One of the greatest challenges of FPGA is the crave for a platform, which runs a system, handles a software and co-ordinates exchange with peripherals. To explore this advantage on FPGA with energy efficiency, this work aims at developing multithreading on ARM cortex dual core A9 processor present in Zedboard FPGA. To enhance the speed of execution on this processor and to allow concurrency, multithreading is developed using intel thread building blocks(TBB) library which aids in creating task based parallelism on FPGA being the first of its kind. In the first step towards this process, the processor is booted with Ubuntu 12.04 linux operating system making it as a standalone processor. This system is enabled with graphical user interface using xillinux IP library FPGA code kit. To test the efficiency of multihreading on the processing system of Zedboard, an application known as 2D – raytracer is developed using the parallel-for loop scheduling method which aids in running all the iteration loops in the code into chunks and runs each chunk as a separate thread under intel TBB. In this application an image was parallelized by speculating each pixel running in parallel resulting in excellent speedup. The newly implemented multithreading achieves a speedup of 53% compared to sequential execution on the same processor. This method explores the flexibility of parallel processing on FPGA.

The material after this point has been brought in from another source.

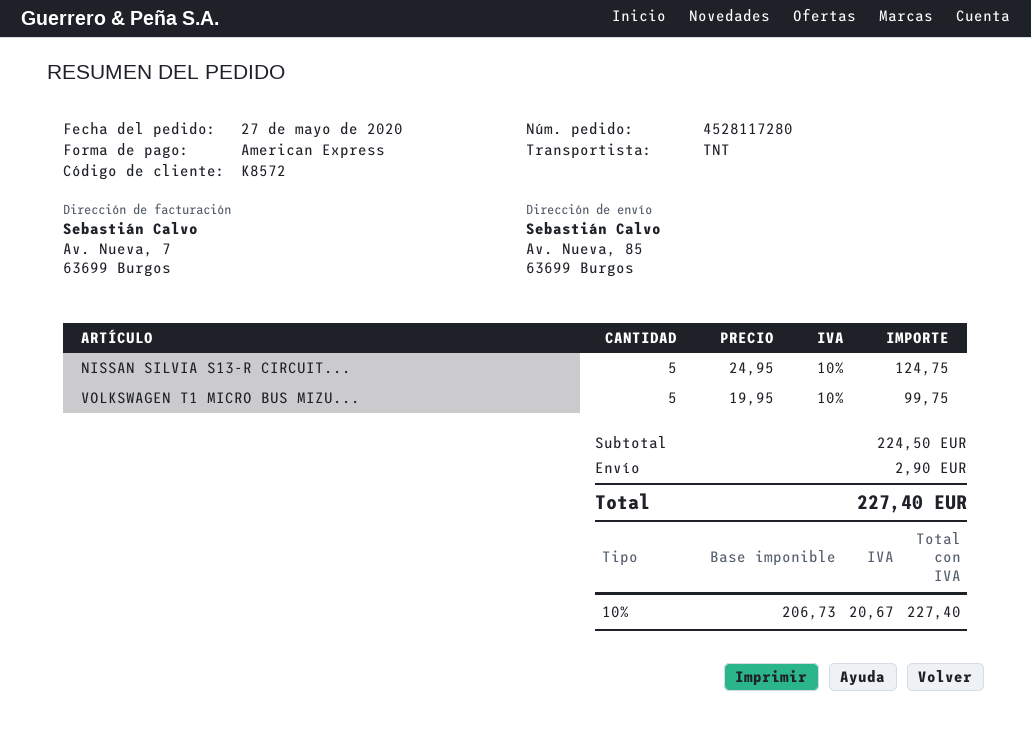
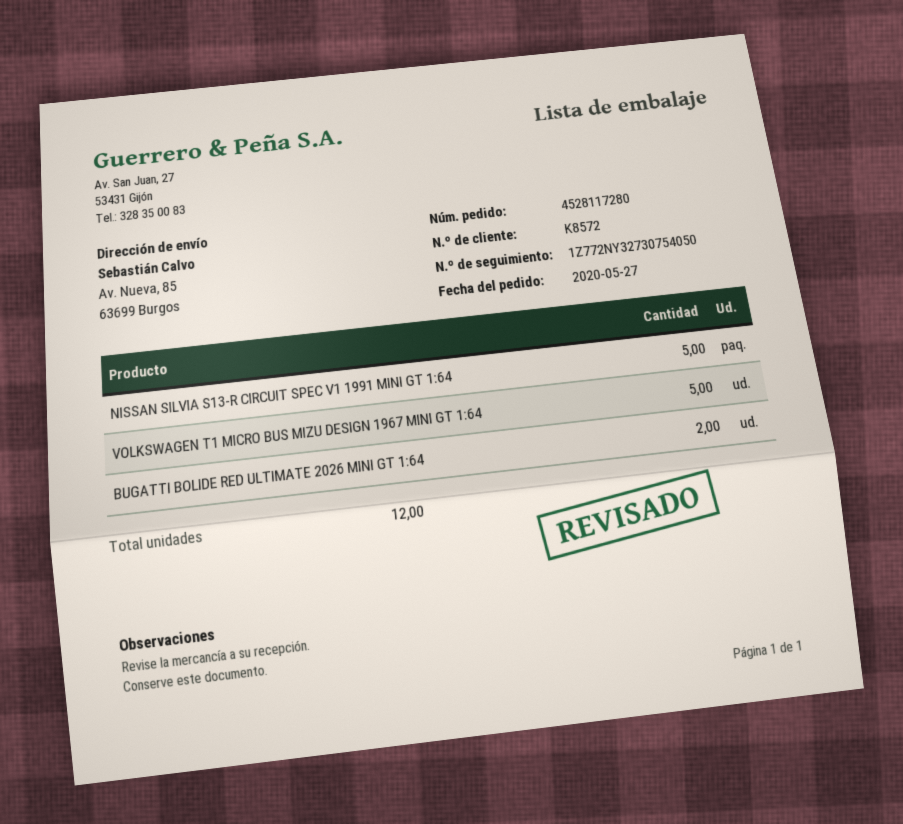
BUGATTI BOLIDE RED ULTIMATE 2026 MINI GT 1:64: none -> 2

**Keywords:** Dual Cortex A9 ARM(Advanced RISC machines) Processor, Field Programmable Gate Array(FPGA), Intel TBB(Thread Building Blocks), Software Development Kit(SDK), Xilinx Platform Studio(XPS), ZedBoard(Zynq Evaluation and Development Board)

## 1. Introduction

Traditional CPU designs employed methods such as increased clock frequency and silicon size to enhance the performances of CPU designs but at the expense of limitations on power wall, memory wall, instruction level parallelism and time to market<sup>1</sup>. To solve this issue the next generation of multi-core processors hit the market to achieve extremely high computational requirements and to aid many computation intensive applications such as multimedia, physical simulation and financial modeling<sup>2</sup>, but at the expense of time to market. Additionally embedded and real time system designers are continuously challenged to provide systems to satisfy price/performance ratios<sup>3</sup>. To reduce time to market, with good amount of price/performance ratio, this work aims at developing new techniques of energy efficiency and parallelization on the Zedboard FPGA chip<sup>4</sup>. The demand of today's technology craved for a system that has a fusion of processing system and a programming logic on a single board with less cost, which is full-filled by Zynq – 7000 all programmable system on board popularly known as zedboard<sup>11,7</sup>. Zedboard is a Zynq evaluation and development board which uses ARM cortex dual A9 processor<sup>12</sup> in the processing system of FPGA, configurable by the user. Hence as the

\*Author for correspondence

processors capabilities have increased, the pressure on software developers began to invent methods to always keep the processor busy, since the processors wasted much of the time running single tasks and waiting for certain events to complete<sup>5</sup>, but as the cost and time involved in designing multi core processors with multithreading are huge. We go for a new design on Zedboard aiming at developing multithread processing on Zedboard using Intel thread building blocks which is a library enabling task based parallelism to improve the processing speed and the utilization of FPGA as a multi core processor with less time to market and aiding hardware developers to go with thread level parallelism design on the re-configurable processors like FPGA for the first time.

## 2. Design Methodology

#### 2.1 ZedBoard – Processing System

This work is developed on Zedboard which is known as a programmable system on chip<sup>13</sup>.One of the important peripherals of Zed board is 28-nm ARM cortex dual – A9 processing system<sup>8</sup>, this processor runs at 1GHz programmable logic. The two cores are hard IP components embedded on the Zynq processing system<sup>9</sup>. The Figure 1. shows the architecture of ARM cortex dual A9 processor which is hard core on the Zedboard, as a first step in our project an OS will be booted on this processor whose image will be loaded on the SD card.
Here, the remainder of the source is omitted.